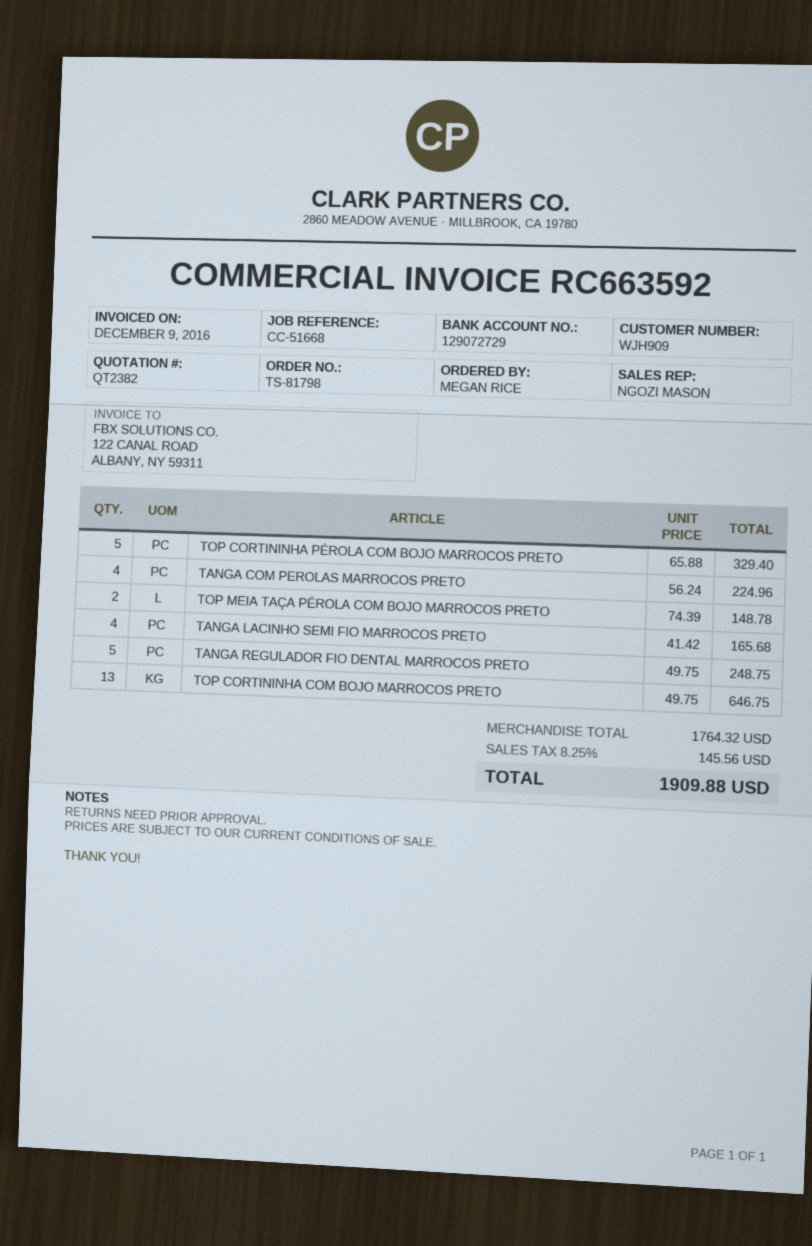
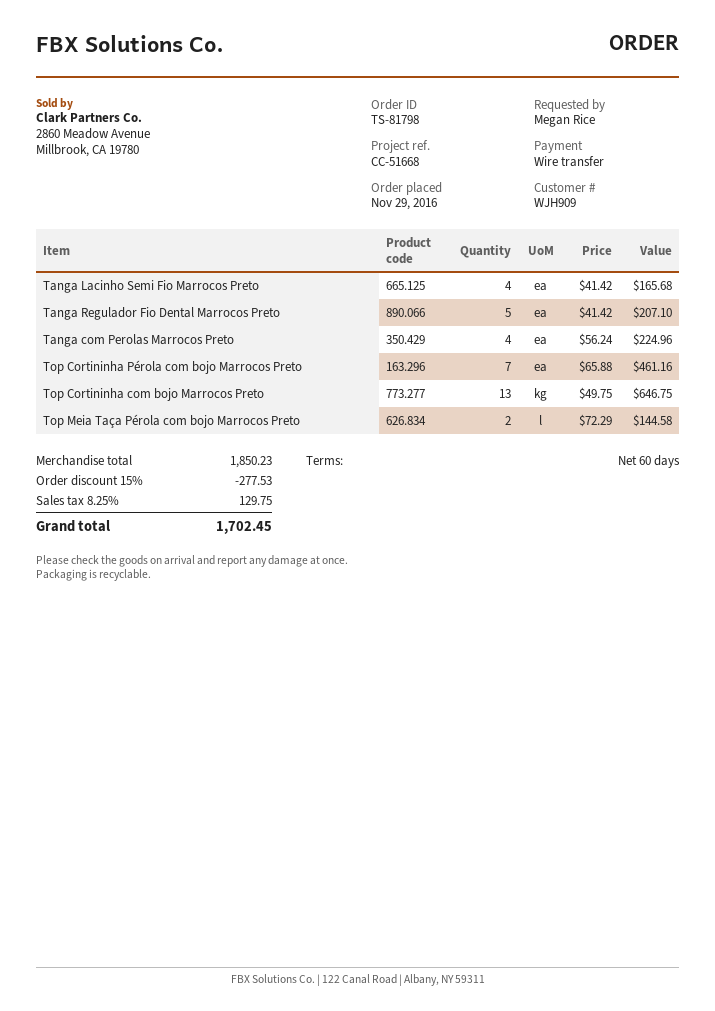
TOP CORTININHA PÉROLA COM BOJO MARROCOS PRETO: 5 x 65.88 = 329.40 -> 7 x 65.88 = 461.16
TOP MEIA TAÇA PÉROLA COM BOJO MARROCOS PRETO: 2 x 74.39 = 148.78 -> 2 x 72.29 = 144.58
TANGA REGULADOR FIO DENTAL MARROCOS PRETO: 5 x 49.75 = 248.75 -> 5 x 41.42 = 207.10
subtotal: 1764.32 -> 1850.23
discount: none -> 15% = 277.53
tax: 8.25% = 145.56 -> 8.25% = 129.75
total: 1909.88 -> 1702.45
######
Looking at the entries, work out how many lines hold the word "PÉROLA". Give the number and nothing else.

• **Written solution**
2